As summer approaches and Americans head out to community pools, water parks, lakes and beaches, the majority will come home safely, thanks to swim lessons, lifeguards and a focus on water safety. But in other parts of the world, that’s just not happening.
Worldwide, millions of people live, work and commute near a variety of water sources, but unlike here in our country, people in many developing countries rarely have the opportunity to use water for recreation.
If you take Asia, an area with very high rates of drowning as an example, you’ll find that it is crisscrossed by rivers, lakes, canals, irrigation ditches, rice paddy fields and ponds. People are busy surviving, and large families and poverty can be an issue. There is currently little room for what we know as water safety skills and education. Unfortunately, this means that many children are drowning and usually only meters from the home.
In Asia, as many as 350,000 children drown every year, 1,000 every day, according to research conducted by The Alliance for Safe Children and UNICEF. Drowning is now known to be the leading cause of death for children between 1 and 4 years of age in many Asian countries.
In Vietnam, for example, 11,000 children will drown every year — about 32 every day, according to a report to UNICEF by Hanoi School of Public Health. UNICEF reports that Bangladesh will lose more than 16,000 children annually; close to 50 infants, kids and teenagers every single day.
Until recently, those drowning numbers have been little more than guesswork. Health statistics have traditionally come from hospitals and health centers. These institutions normally only document the cause of death for their own patients. The thousands of children who drown in a village pond or a nearby rice paddy field rarely see a hospital. This means that for a very long time, child drowning statistics have been grossly under counted and the enormous scale of this issue has gone by largely unnoticed.
As a child growing up in rural Malaysia, I was told repeatedly to stay away from the rivers running through my village. The local lore is that spirits inhabit those rivers and are hungry for more souls. This and personal loss in my own extended family of two young cousins who drowned in the river made me wary of water. It wasn’t until I was 26 years old that I learned to swim — the same time my own little son was being taught.
In the United States, drowning is the second-leading cause of death among children aged 1 to 14. Approximately 3,000 youngsters die from drowning in this nation every year. We all agree those deaths are a tragedy.
Sure, the USA has work to do to reduce drowning deaths, but it pales compared with what’s needed in many developing countries. The World conference on Drowning Prevention takes place this month in Da Nang, Vietnam.
Of course, as with any movement aimed at righting wrongs, change begins at home, so while you may not be able to go to Vietnam to help children learn how to swim, you can make sure that your own children acquire this vital skill.
Swim lessons at Pagosa Lakes Recreation Center will begin May 31 and will run through the end of June. Lessons are 30 minutes long and are offered in one-week sessions from Monday through Thursday between 10:30 and 11:30 a.m.
Water-based programming during the summer has always been popular — small wonder with warm weather approaching, parents are thinking of enjoyable activities for their young ones while also opening up the opportunity to acquire new skills. Don’t bet your brat’s summer holiday is still a long way off. If you are a young parent, and haven’t figured it out yet, your family vacations and other personal planning will likely need to revolve around your child’s schedule for the next decade or more.
Classes offered this summer at the recreation center will be for all ability levels and ages three and older. Over the years, there have been media announcements from “experts” recommending that children wait until age four before they start swim lessons. I believe children can and should begin younger to develop — under close supervision — a comfort and liking for water.

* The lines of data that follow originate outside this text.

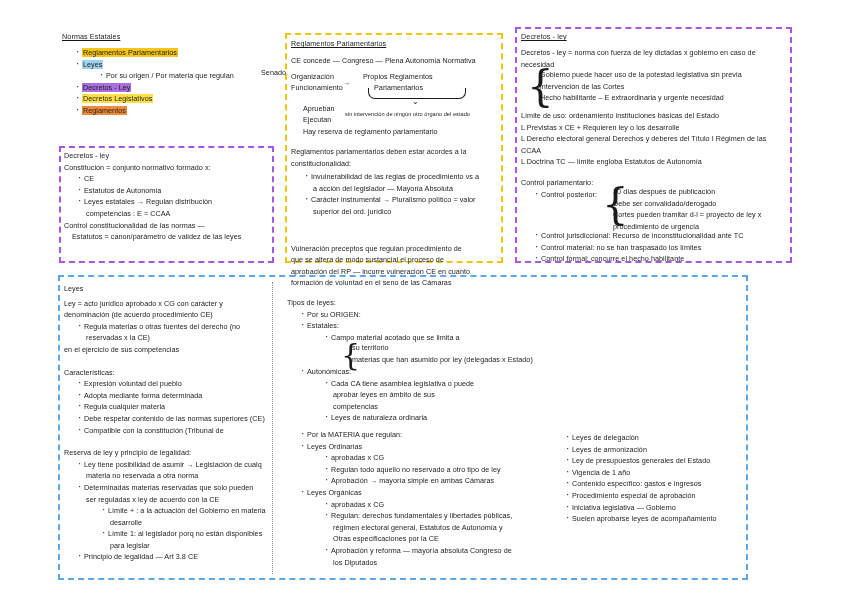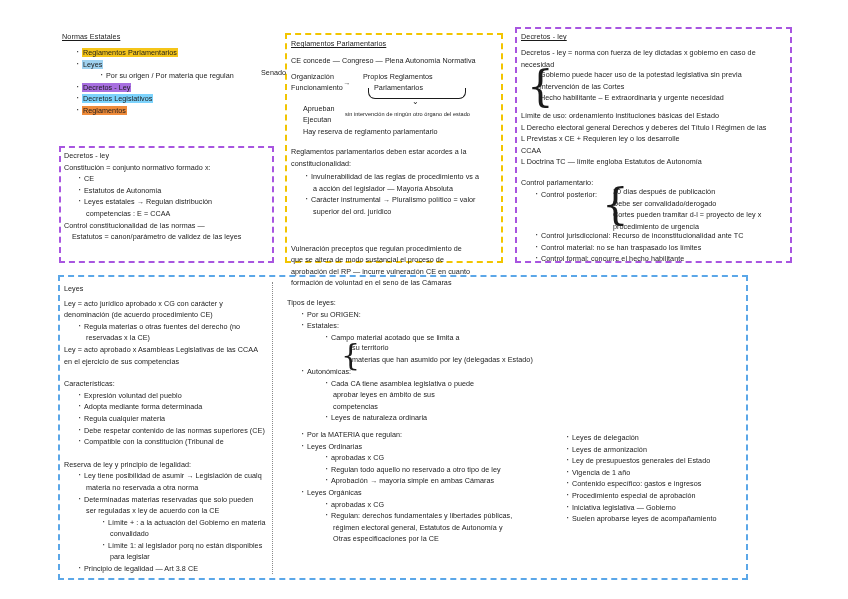"Decretos Legislativos" .hl-pink { background: #7dd3fc -> #fde047 }
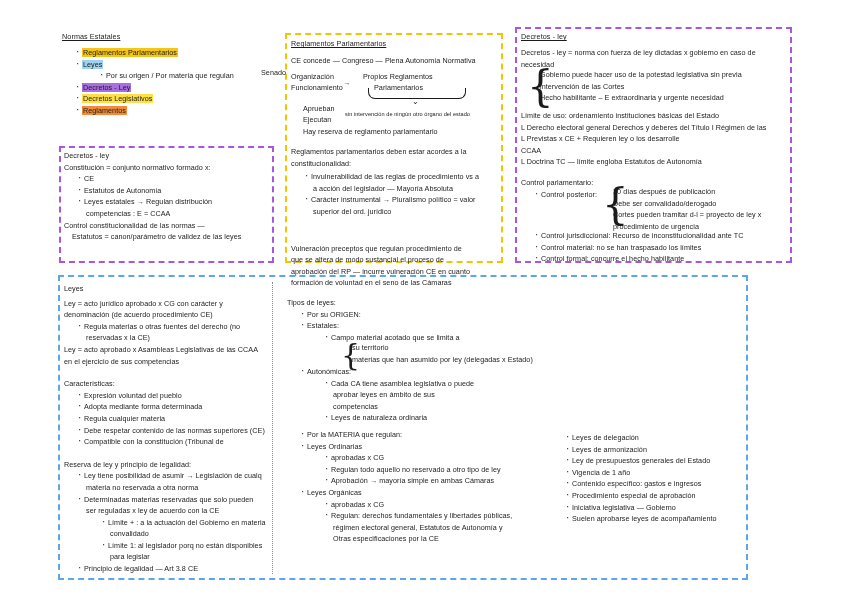"L Derecho electoral general Derechos" div.p { order: before "L Previstas x CE +" -> after "L Previstas x CE +" }
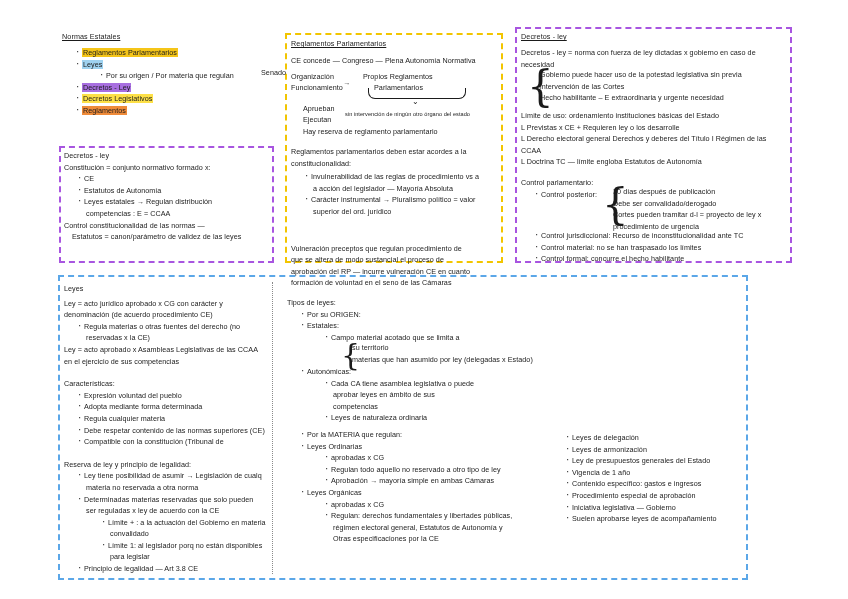"Ley = acto aprobado x" div.p { html: <div>Ley = acto aprobado x Asambleas Legislativas de las CCAA</div> -> none }
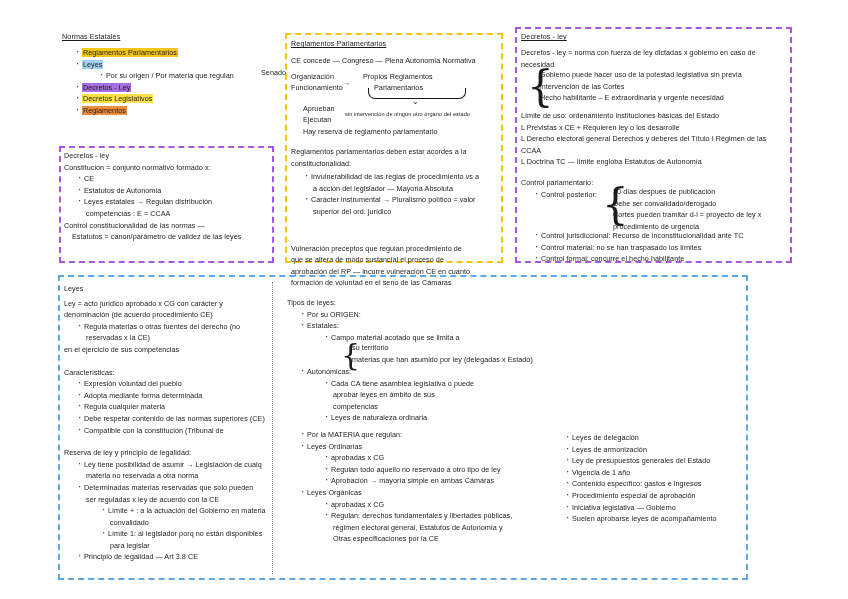"convalidado" div { text: convalidado -> desarrolle }
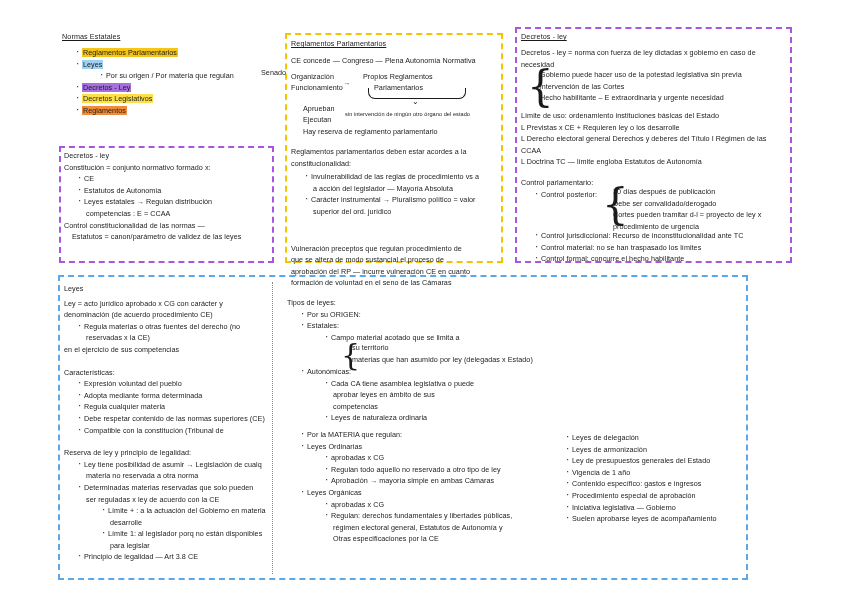"Aprobación y reforma — mayoría" li.ind3 { html: none -> <li> <span>Aprobación y reforma — mayoría absoluta Congreso de</span> <div>los Diputados</div> </li> }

Parents of toddlers can begin right away by taking their tots to play in the recreation center’s kiddie pool. The goal is to allow babies to explore the water environment much like the exploration they are doing on land. Water balance should be learned along with land balance, so that when a child is around three or so, learning to swim is relatively easy.

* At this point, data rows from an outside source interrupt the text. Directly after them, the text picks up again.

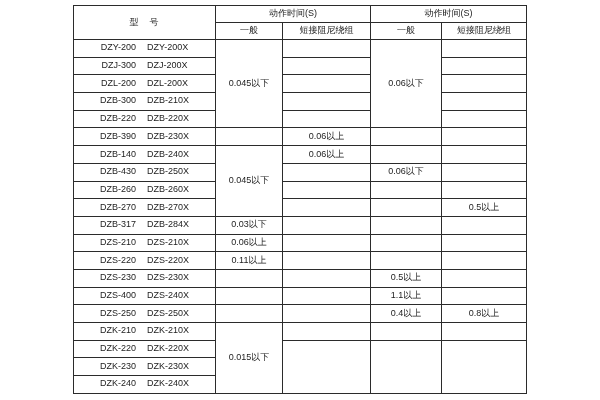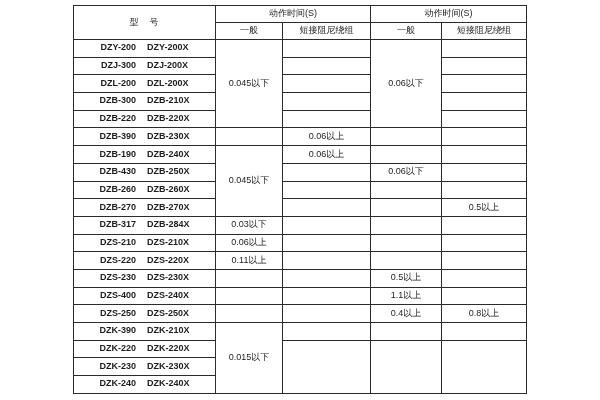"DZY-200" .mname { font-weight: bold -> none }
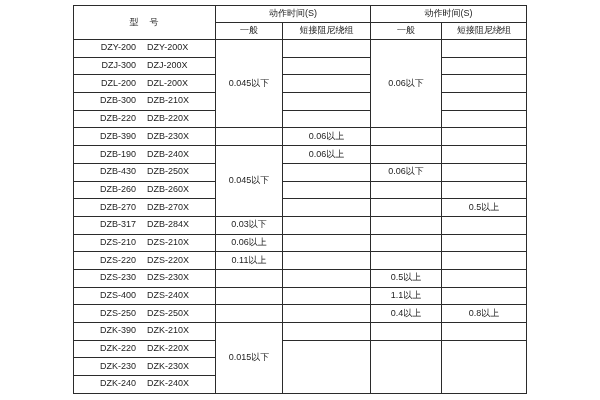"DZB-190" span.mname { text: DZB-190 -> DZB-140 }
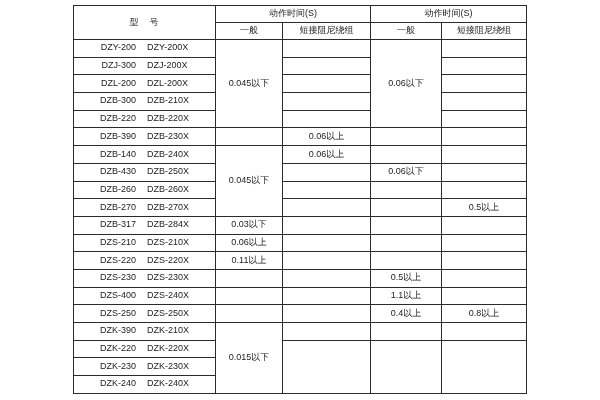"DZK-390" span.mname { text: DZK-390 -> DZK-210 }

Heather Hemphill, the swim instructor for the summer swim lessons, also believes it is good to allow toddlers to become comfortable around water. All levels of swim instruction will be covered — from complete beginners to the advanced level where swimmers will learn diving, as well as the advanced strokes of breast stroke and butterfly. Please come by the recreation center to pick up a summer swim lesson schedule and registration form.